Zelun Tony Zhang, Yuanting Liu and Andreas Butz

CHI TRAIT '23: Workshop on Trust and Reliance in AI-Assisted Tasks at CHI 2023,

April 2023

abstract

Calibrating users' trust on AI to an appropriate level is widely considered one of the key mechanisms to manage brittle AI performance. However, trust calibration is hard to achieve, with numerous interacting factors that can tip trust into one direction or the other.

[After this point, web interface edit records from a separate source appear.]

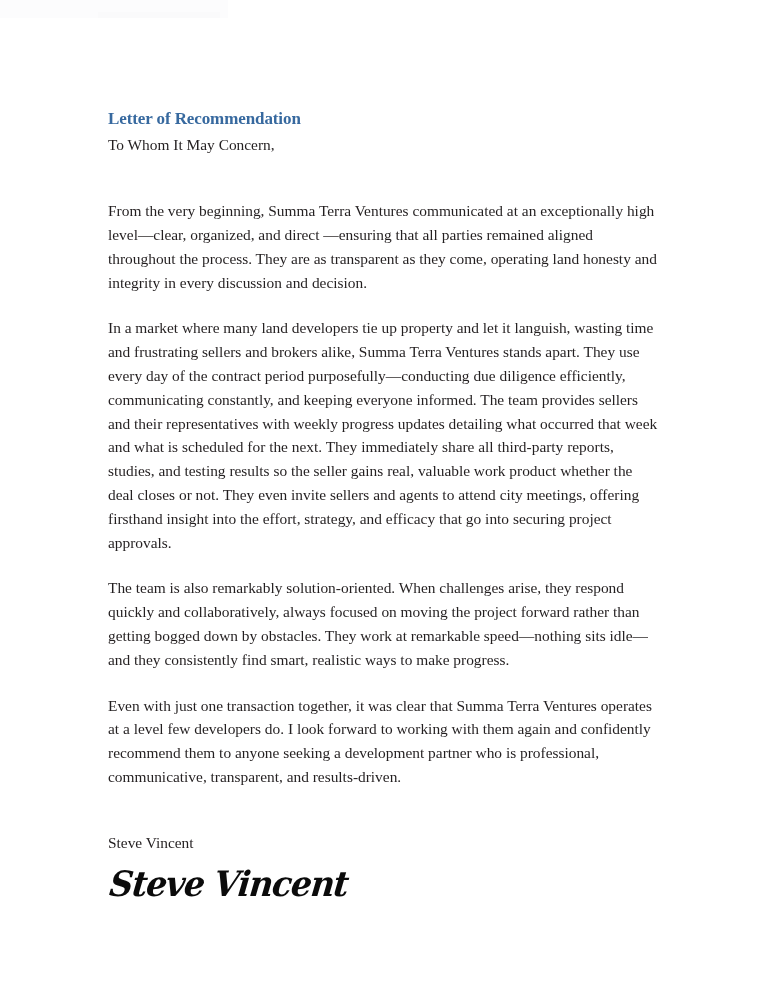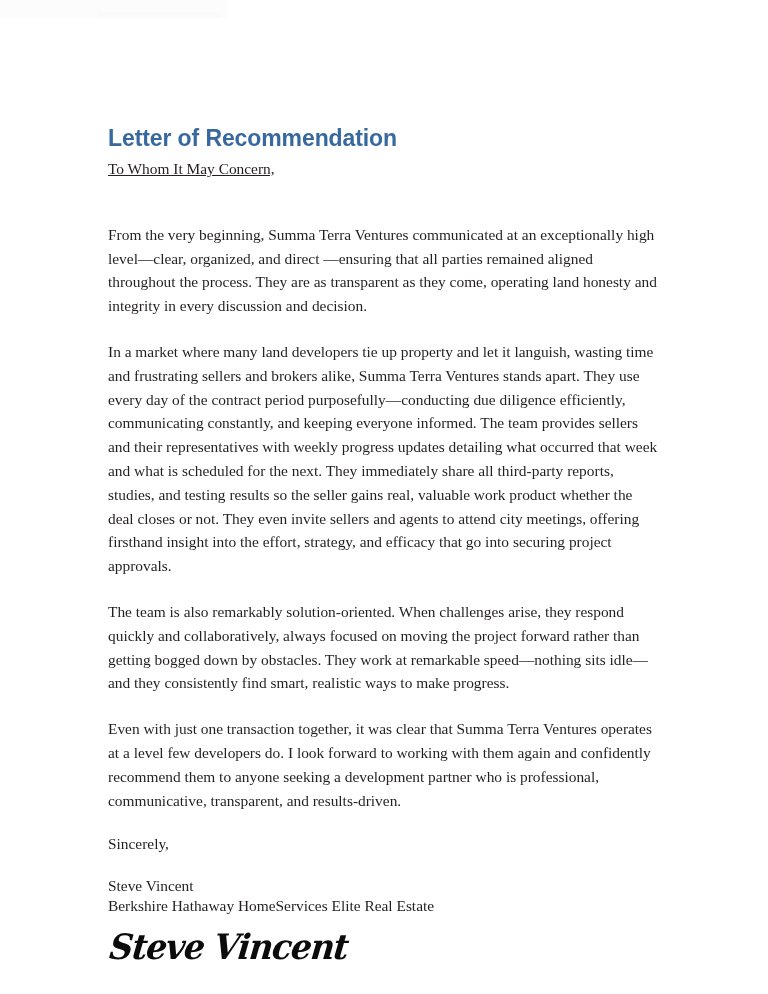"Letter of Recommendation" .doc-title { font-family: Liberation Sans, sans-serif -> Liberation Serif, serif; font-size: 23px -> 17px; margin: 16px 0 6px 0 -> 0 0 6px 0 }
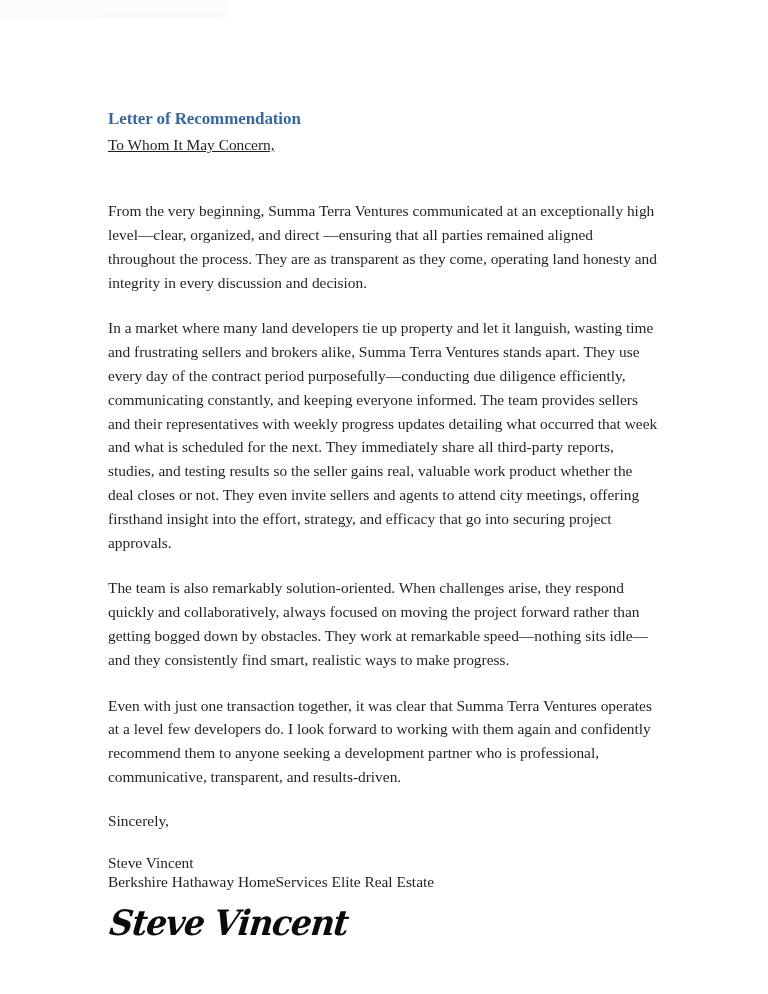"To Whom It May Concern," .salutation { text-decoration: underline -> none }
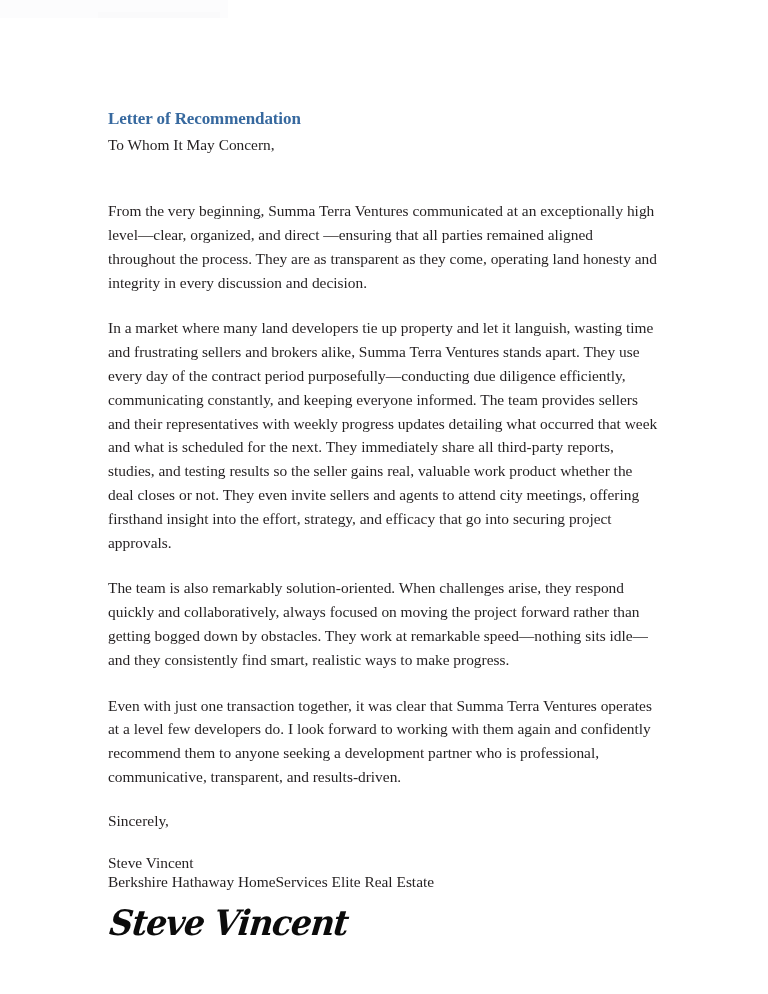"Sincerely," p.closing { html: <p>Sincerely,</p> -> none }
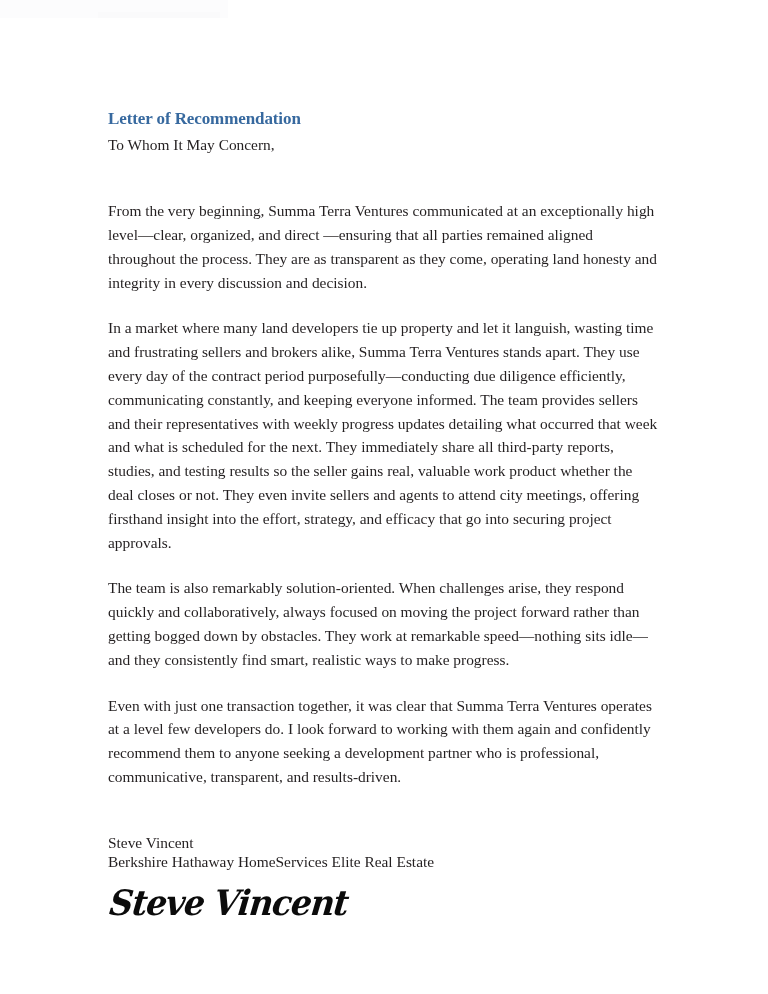"Berkshire Hathaway HomeServices Elite" div { html: <div>Berkshire Hathaway HomeServices Elite Real Estate</div> -> none }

In this position paper, we argue that instead of focusing on trust calibration to achieve resilient human-AI interactions, it might be helpful to design AI systems for appropriation first, i.e. allowing users to use an AI system according to their intention, beyond what was explicitly considered by the designer. We observe that rather than suggesting end results without human involvement, appropriable AI systems tend to offer users incremental support. Such systems do not eliminate the need for trust calibration, but we argue that they may calibrate users' trust as a side effect and thereby achieve an appropriate level of trust by design.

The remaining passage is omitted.